• _Work order_
Give back the lines below verbatim, omitting all pictures.

(Front-end code edit data)
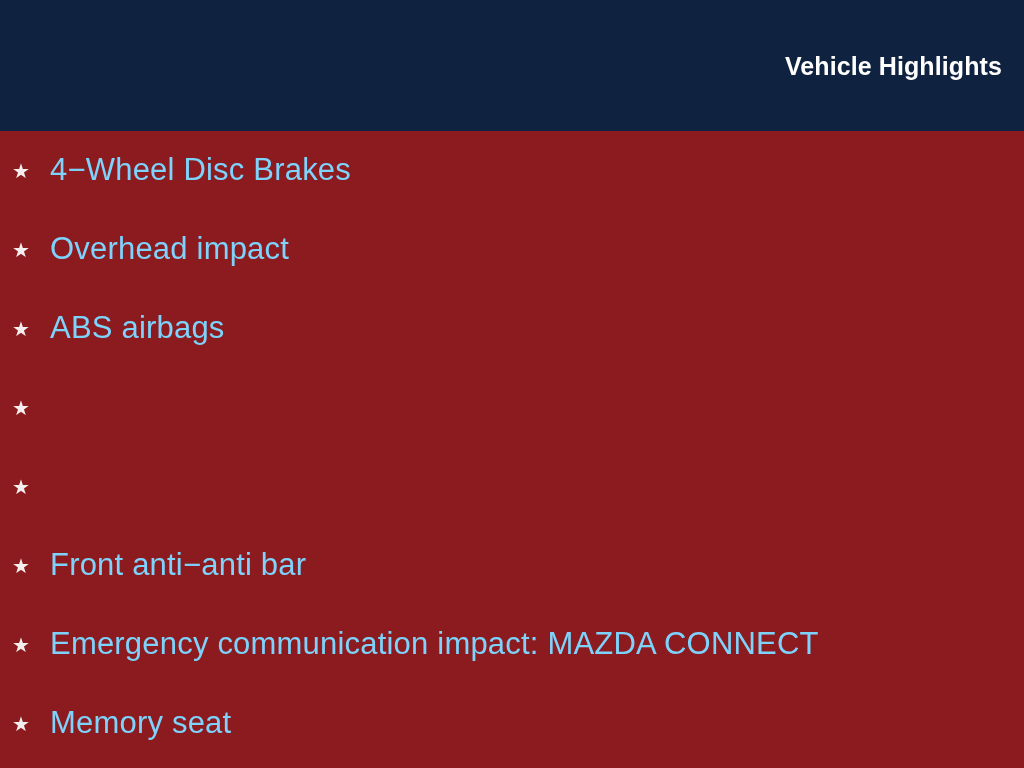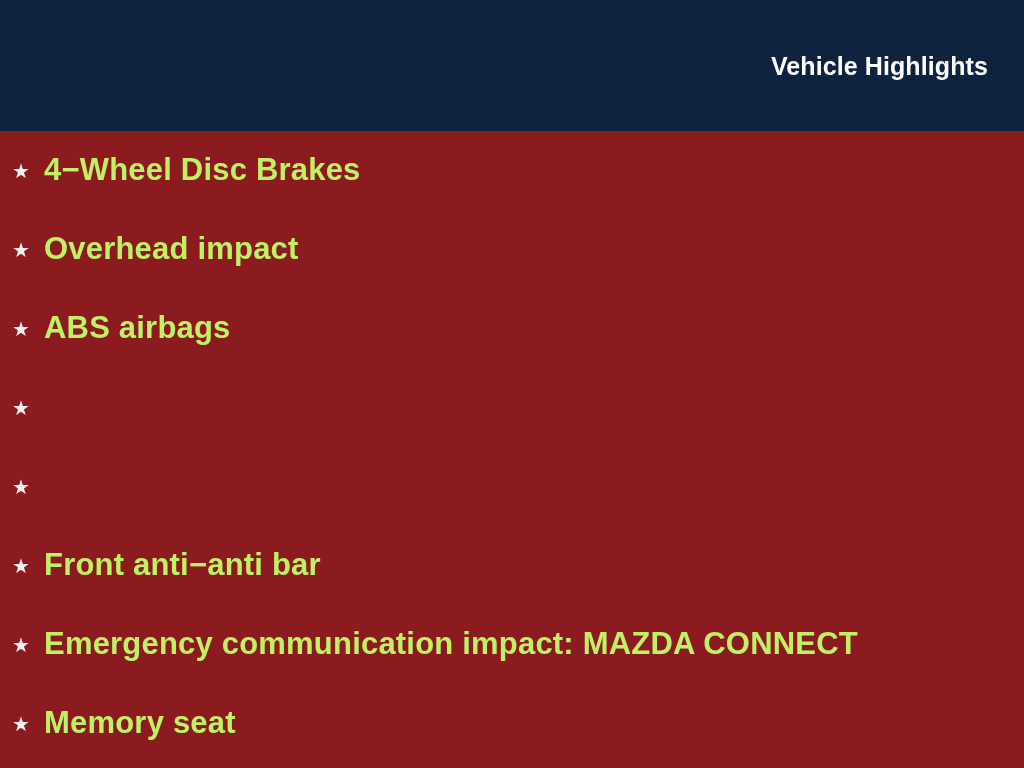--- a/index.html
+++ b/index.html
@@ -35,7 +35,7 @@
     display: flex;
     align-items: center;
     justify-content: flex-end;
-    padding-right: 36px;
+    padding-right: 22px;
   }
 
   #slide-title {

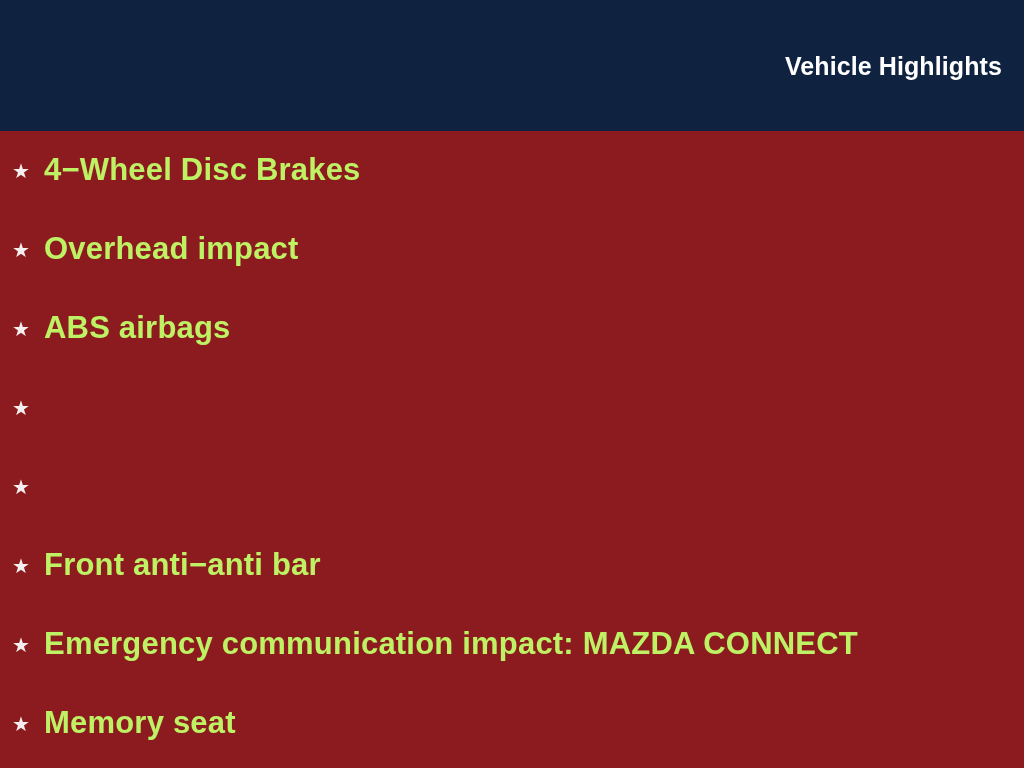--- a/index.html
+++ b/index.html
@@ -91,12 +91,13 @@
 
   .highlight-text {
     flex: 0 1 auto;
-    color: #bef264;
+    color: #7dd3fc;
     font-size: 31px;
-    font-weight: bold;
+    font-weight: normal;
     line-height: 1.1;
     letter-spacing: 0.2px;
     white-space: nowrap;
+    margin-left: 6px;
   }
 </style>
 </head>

• _Solution to the problem_
--- a/index.html
+++ b/index.html
@@ -35,7 +35,7 @@
     display: flex;
     align-items: center;
     justify-content: flex-end;
-    padding-right: 36px;
+    padding-right: 22px;
   }
 
   #slide-title {

--- a/index.html
+++ b/index.html
@@ -91,12 +91,13 @@
 
   .highlight-text {
     flex: 0 1 auto;
-    color: #bef264;
+    color: #7dd3fc;
     font-size: 31px;
-    font-weight: bold;
+    font-weight: normal;
     line-height: 1.1;
     letter-spacing: 0.2px;
     white-space: nowrap;
+    margin-left: 6px;
   }
 </style>
 </head>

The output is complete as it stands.